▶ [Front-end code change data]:
==*==
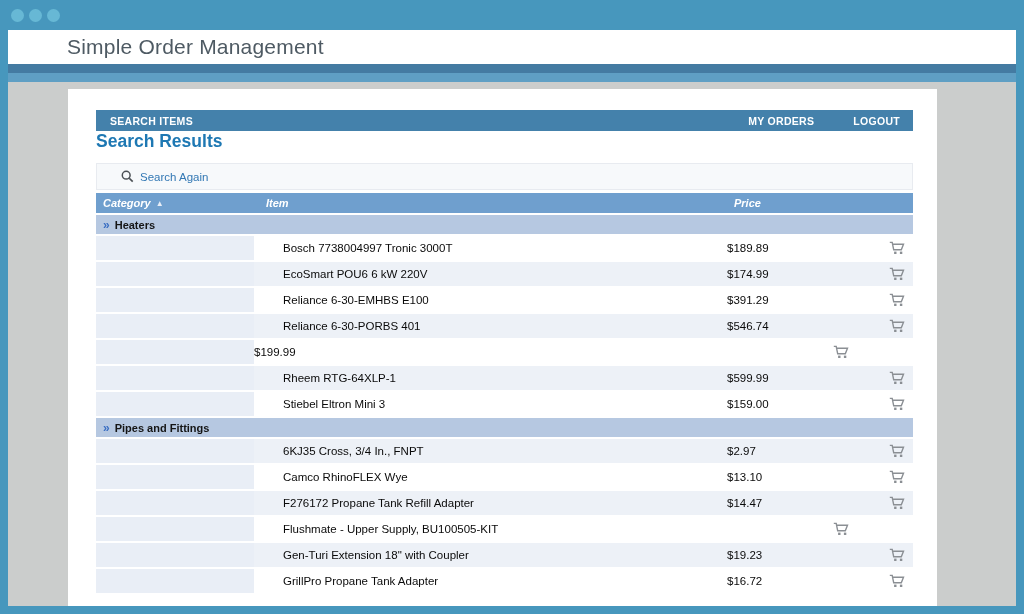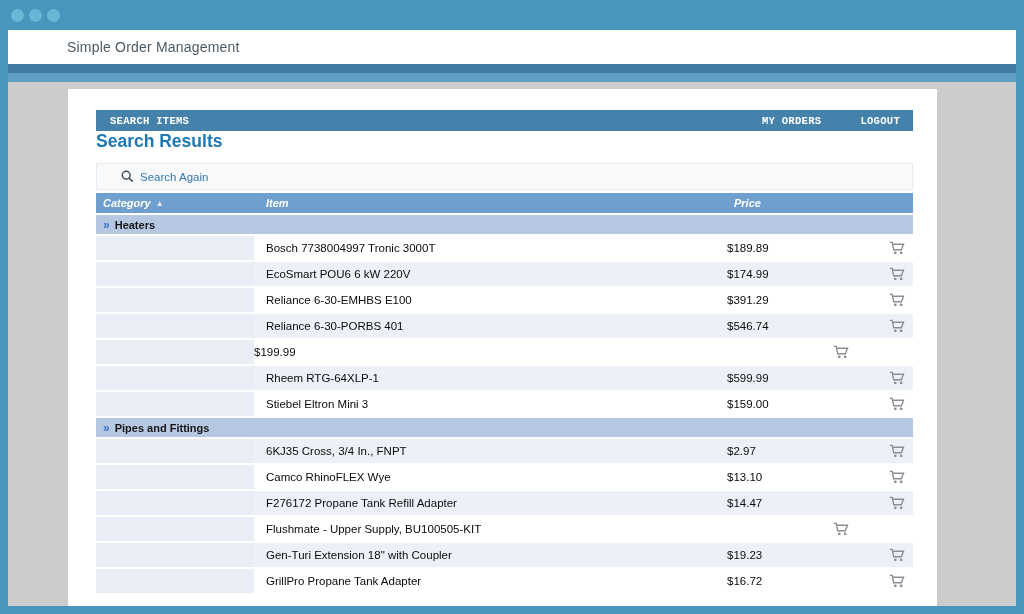"Simple Order Management" .titlebar h1 { font-size: 14px -> 21px }
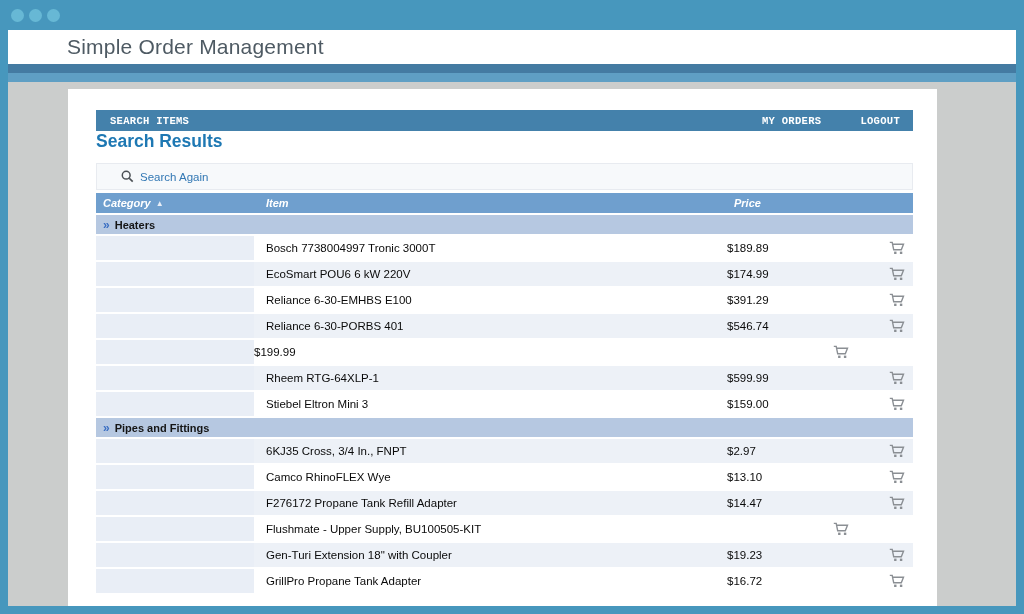"SEARCH ITEMS" .nav a { font-family: Liberation Mono, monospace -> none }
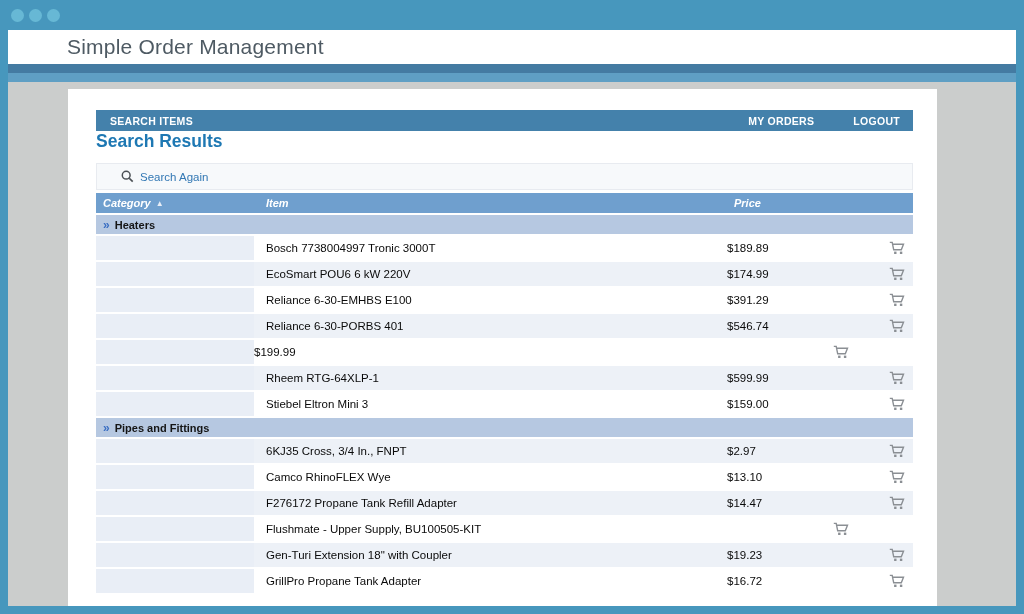"Bosch 7738004997 Tronic 3000T" .item-row .item-cell { padding-left: 12px -> 29px }
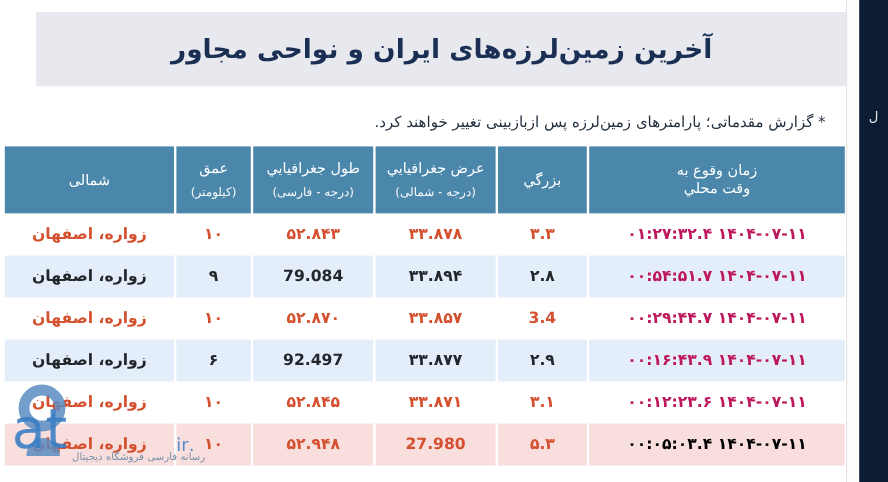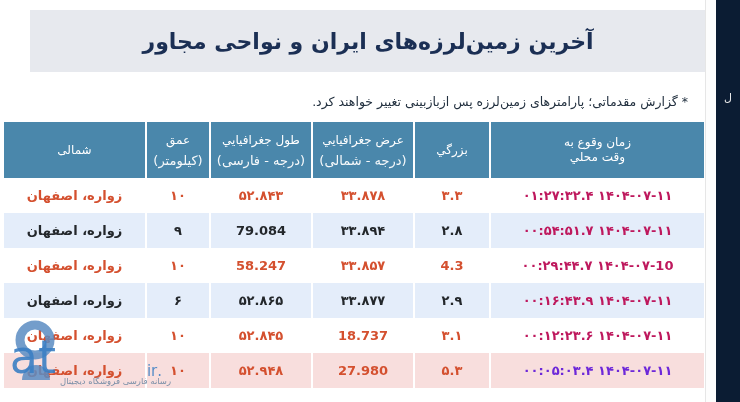"(کیلومتر)" .th-sub { font-size: 13px -> 10px }
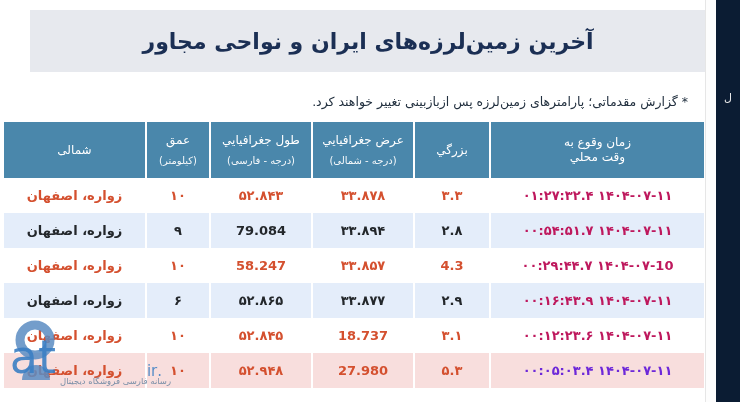"58.247" td.c-red { text: 58.247 -> ۵۲.۸۷۰ }
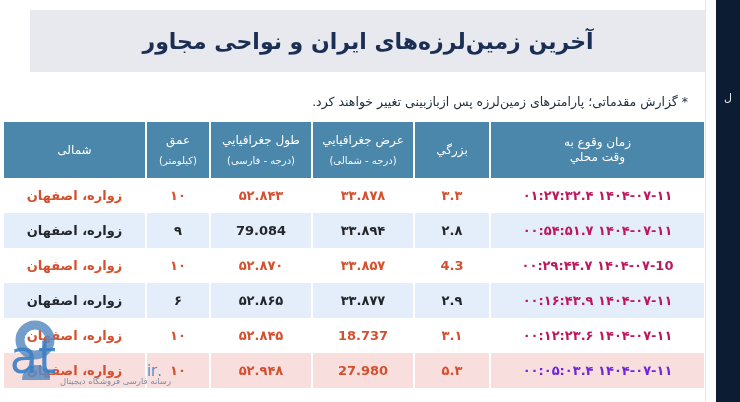"4.3" td.c-red { text: 4.3 -> 3.4 }
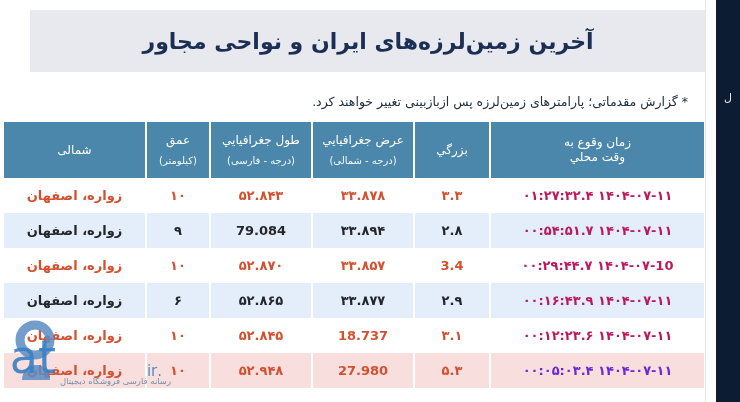"۱۴۰۴-۰۷-10 ۰۰:۲۹:۴۴.۷" td.c-navy { text: ۱۴۰۴-۰۷-10 -> ۱۴۰۴-۰۷-۱۱ }
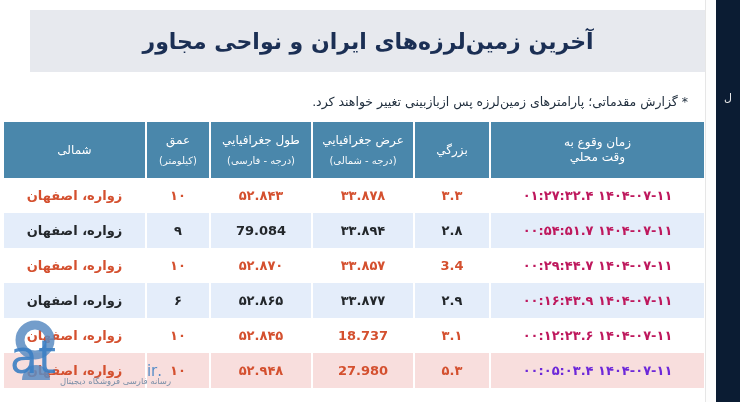"۵۲.۸۶۵" td.c-dark { text: ۵۲.۸۶۵ -> 92.497 }
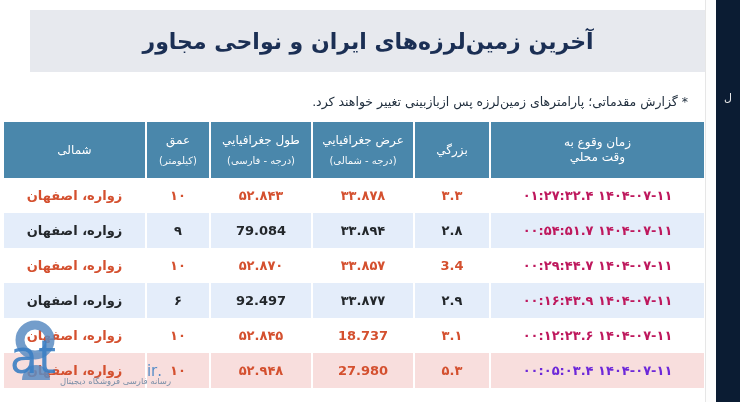"18.737" td.c-red { text: 18.737 -> ۳۳.۸۷۱ }
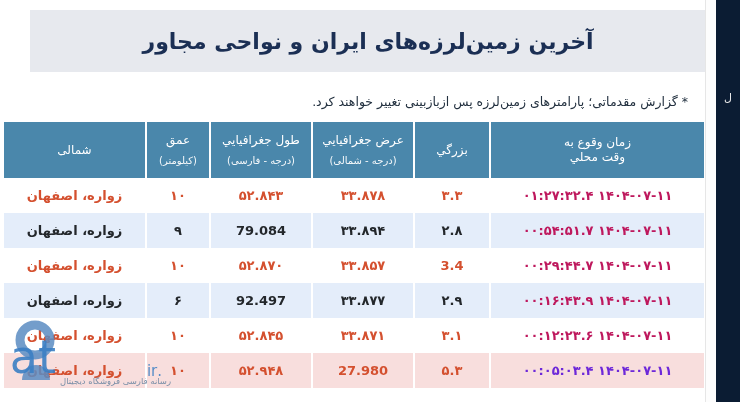"۱۴۰۴-۰۷-۱۱ ۰۰:۰۵:۰۳.۴" td.c-violet { color: #6d28d9 -> #000000 }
==*==
▶ [Problem to work on]: Reproduce all of the entries exactly as they appear, though any picture they include must be omitted.

▶ [Exercise output]:
"Simple Order Management" .titlebar h1 { font-size: 14px -> 21px }
"SEARCH ITEMS" .nav a { font-family: Liberation Mono, monospace -> none }
"Bosch 7738004997 Tronic 3000T" .item-row .item-cell { padding-left: 12px -> 29px }
"(کیلومتر)" .th-sub { font-size: 13px -> 10px }
"58.247" td.c-red { text: 58.247 -> ۵۲.۸۷۰ }
"4.3" td.c-red { text: 4.3 -> 3.4 }
"۱۴۰۴-۰۷-10 ۰۰:۲۹:۴۴.۷" td.c-navy { text: ۱۴۰۴-۰۷-10 -> ۱۴۰۴-۰۷-۱۱ }
"۵۲.۸۶۵" td.c-dark { text: ۵۲.۸۶۵ -> 92.497 }
"18.737" td.c-red { text: 18.737 -> ۳۳.۸۷۱ }
"۱۴۰۴-۰۷-۱۱ ۰۰:۰۵:۰۳.۴" td.c-violet { color: #6d28d9 -> #000000 }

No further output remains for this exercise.